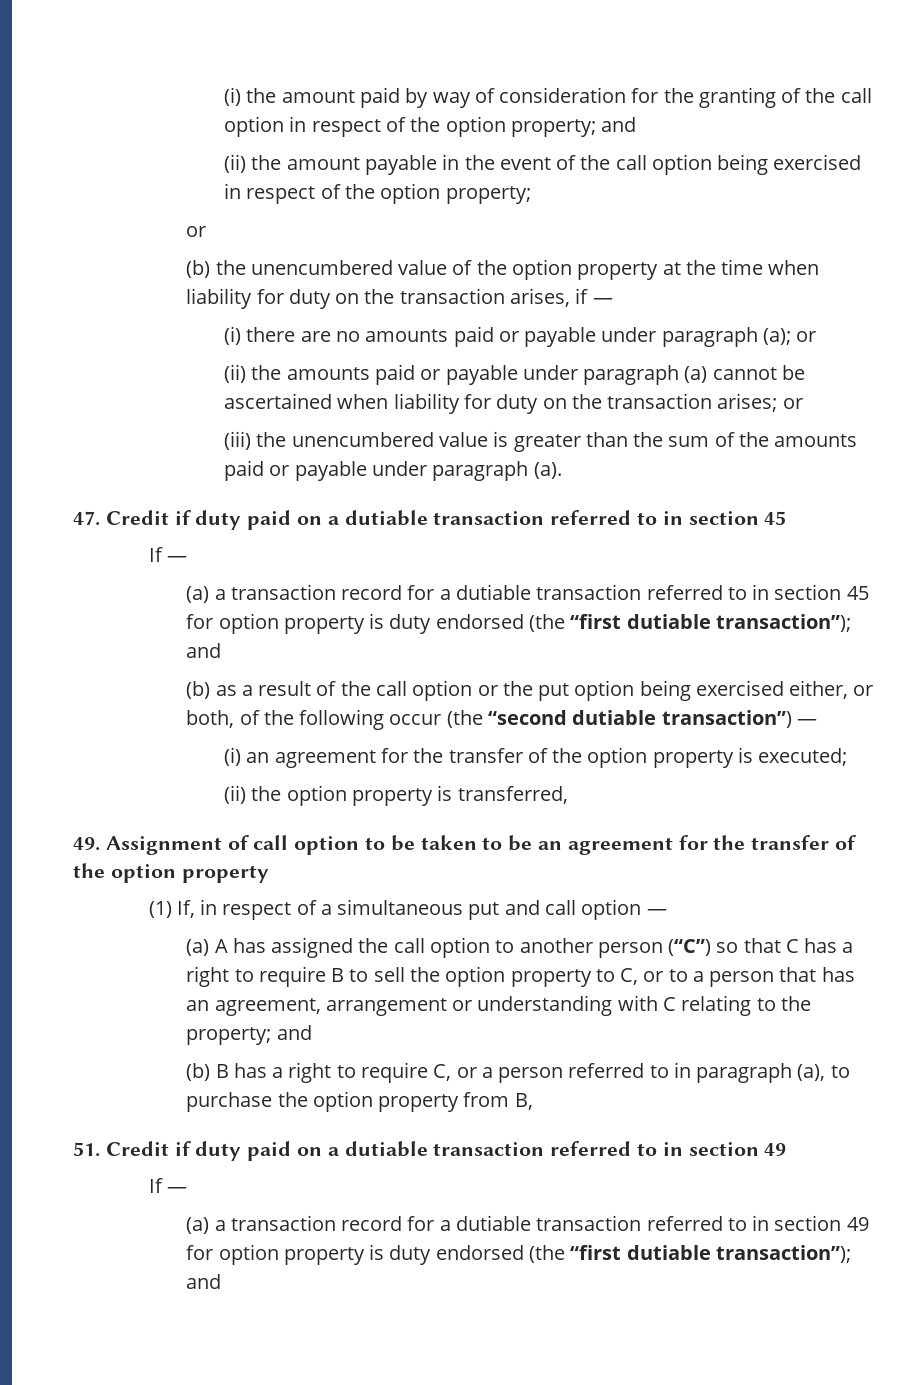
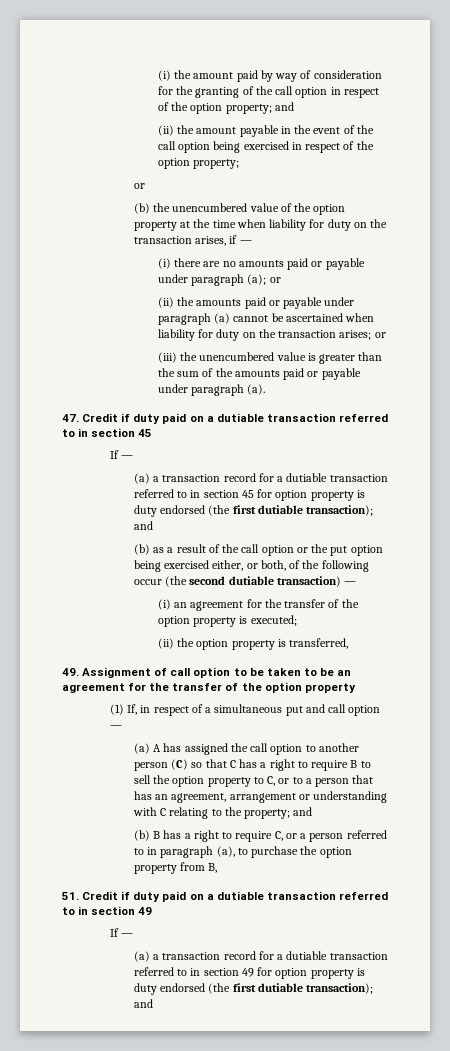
- (a) a transaction record for a dutiable transaction referred to in section 45 for option property is duty endorsed (the “first dutiable transaction”); and
+ (a) a transaction record for a dutiable transaction referred to in section 45 for option property is duty endorsed (the first dutiable transaction); and
- (b) as a result of the call option or the put option being exercised either, or both, of the following occur (the “second dutiable transaction”) —
+ (b) as a result of the call option or the put option being exercised either, or both, of the following occur (the second dutiable transaction) —
- (a) A has assigned the call option to another person (“C”) so that C has a right to require B to sell the option property to C, or to a person that has an agreement, arrangement or understanding with C relating to the property; and
+ (a) A has assigned the call option to another person (C) so that C has a right to require B to sell the option property to C, or to a person that has an agreement, arrangement or understanding with C relating to the property; and
- (a) a transaction record for a dutiable transaction referred to in section 49 for option property is duty endorsed (the “first dutiable transaction”); and
+ (a) a transaction record for a dutiable transaction referred to in section 49 for option property is duty endorsed (the first dutiable transaction); and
————————
Your task -
From the material above, print everything exactly except the pictures.

Task result -
- (a) a transaction record for a dutiable transaction referred to in section 45 for option property is duty endorsed (the “first dutiable transaction”); and
+ (a) a transaction record for a dutiable transaction referred to in section 45 for option property is duty endorsed (the first dutiable transaction); and
- (b) as a result of the call option or the put option being exercised either, or both, of the following occur (the “second dutiable transaction”) —
+ (b) as a result of the call option or the put option being exercised either, or both, of the following occur (the second dutiable transaction) —
- (a) A has assigned the call option to another person (“C”) so that C has a right to require B to sell the option property to C, or to a person that has an agreement, arrangement or understanding with C relating to the property; and
+ (a) A has assigned the call option to another person (C) so that C has a right to require B to sell the option property to C, or to a person that has an agreement, arrangement or understanding with C relating to the property; and
- (a) a transaction record for a dutiable transaction referred to in section 49 for option property is duty endorsed (the “first dutiable transaction”); and
+ (a) a transaction record for a dutiable transaction referred to in section 49 for option property is duty endorsed (the first dutiable transaction); and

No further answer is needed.